====== The data ======

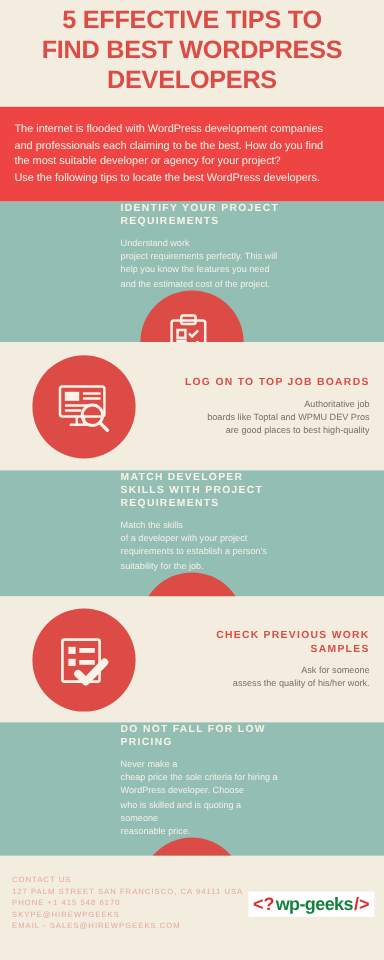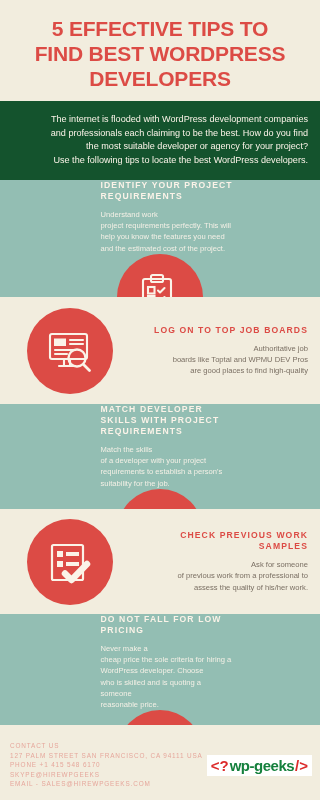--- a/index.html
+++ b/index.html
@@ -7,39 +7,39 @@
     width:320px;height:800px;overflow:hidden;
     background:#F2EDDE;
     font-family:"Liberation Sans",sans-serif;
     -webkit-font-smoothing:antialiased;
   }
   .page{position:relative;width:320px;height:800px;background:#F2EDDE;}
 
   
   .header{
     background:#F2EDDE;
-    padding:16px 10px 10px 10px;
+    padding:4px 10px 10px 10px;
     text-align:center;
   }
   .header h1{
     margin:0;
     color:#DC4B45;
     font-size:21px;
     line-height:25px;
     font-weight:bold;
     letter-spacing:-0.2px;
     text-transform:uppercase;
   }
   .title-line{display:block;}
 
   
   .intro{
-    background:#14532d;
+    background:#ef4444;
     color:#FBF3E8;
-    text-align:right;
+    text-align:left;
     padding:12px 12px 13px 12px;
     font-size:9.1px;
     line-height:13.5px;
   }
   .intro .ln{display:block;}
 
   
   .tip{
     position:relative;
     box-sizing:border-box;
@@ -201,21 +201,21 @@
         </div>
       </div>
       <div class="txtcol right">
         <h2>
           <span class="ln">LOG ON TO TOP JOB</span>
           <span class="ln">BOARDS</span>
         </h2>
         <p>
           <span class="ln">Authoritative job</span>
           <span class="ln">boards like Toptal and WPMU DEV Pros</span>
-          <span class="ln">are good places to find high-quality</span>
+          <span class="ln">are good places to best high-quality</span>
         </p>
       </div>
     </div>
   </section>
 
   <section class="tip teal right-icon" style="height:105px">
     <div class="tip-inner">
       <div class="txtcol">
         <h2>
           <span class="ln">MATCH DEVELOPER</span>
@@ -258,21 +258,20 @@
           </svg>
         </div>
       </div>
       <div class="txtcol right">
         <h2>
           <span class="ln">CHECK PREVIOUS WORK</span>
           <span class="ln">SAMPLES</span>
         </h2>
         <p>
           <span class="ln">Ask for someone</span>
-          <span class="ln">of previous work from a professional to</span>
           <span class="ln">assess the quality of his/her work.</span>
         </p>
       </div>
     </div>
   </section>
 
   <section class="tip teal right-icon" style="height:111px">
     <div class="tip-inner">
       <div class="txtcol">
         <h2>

======

What the exercise asks:
Search the data above and return each line in which "width" occurs.

Exercise output:
     width:320px;height:800px;overflow:hidden;
   .page{position:relative;width:320px;height:800px;background:#F2EDDE;}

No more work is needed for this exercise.